_PROBLEM REQUIREMENTS_:
Exactly the lines from the one holding "- Differences between" through the final line of the data are wanted, copied as written.

+---+

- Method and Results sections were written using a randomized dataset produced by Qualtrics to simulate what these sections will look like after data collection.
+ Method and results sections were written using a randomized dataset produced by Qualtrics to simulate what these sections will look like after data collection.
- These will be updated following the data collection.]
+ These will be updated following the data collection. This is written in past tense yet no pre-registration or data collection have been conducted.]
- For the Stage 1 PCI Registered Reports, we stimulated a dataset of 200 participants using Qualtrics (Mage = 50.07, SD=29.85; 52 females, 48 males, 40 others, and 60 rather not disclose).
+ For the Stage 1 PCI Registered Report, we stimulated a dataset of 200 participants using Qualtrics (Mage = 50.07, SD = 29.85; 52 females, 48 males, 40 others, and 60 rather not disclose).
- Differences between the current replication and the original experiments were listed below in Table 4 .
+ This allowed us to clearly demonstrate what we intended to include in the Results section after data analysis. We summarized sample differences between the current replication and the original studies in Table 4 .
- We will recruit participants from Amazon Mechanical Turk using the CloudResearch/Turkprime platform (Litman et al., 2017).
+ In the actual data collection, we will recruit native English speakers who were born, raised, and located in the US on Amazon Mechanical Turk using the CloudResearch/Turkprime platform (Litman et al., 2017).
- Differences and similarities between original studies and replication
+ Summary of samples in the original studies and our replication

+---+

_SOLUTION_:
- Differences between the current replication and the original experiments were listed below in Table 4 .
+ This allowed us to clearly demonstrate what we intended to include in the Results section after data analysis. We summarized sample differences between the current replication and the original studies in Table 4 .
- We will recruit participants from Amazon Mechanical Turk using the CloudResearch/Turkprime platform (Litman et al., 2017).
+ In the actual data collection, we will recruit native English speakers who were born, raised, and located in the US on Amazon Mechanical Turk using the CloudResearch/Turkprime platform (Litman et al., 2017).
- Differences and similarities between original studies and replication
+ Summary of samples in the original studies and our replication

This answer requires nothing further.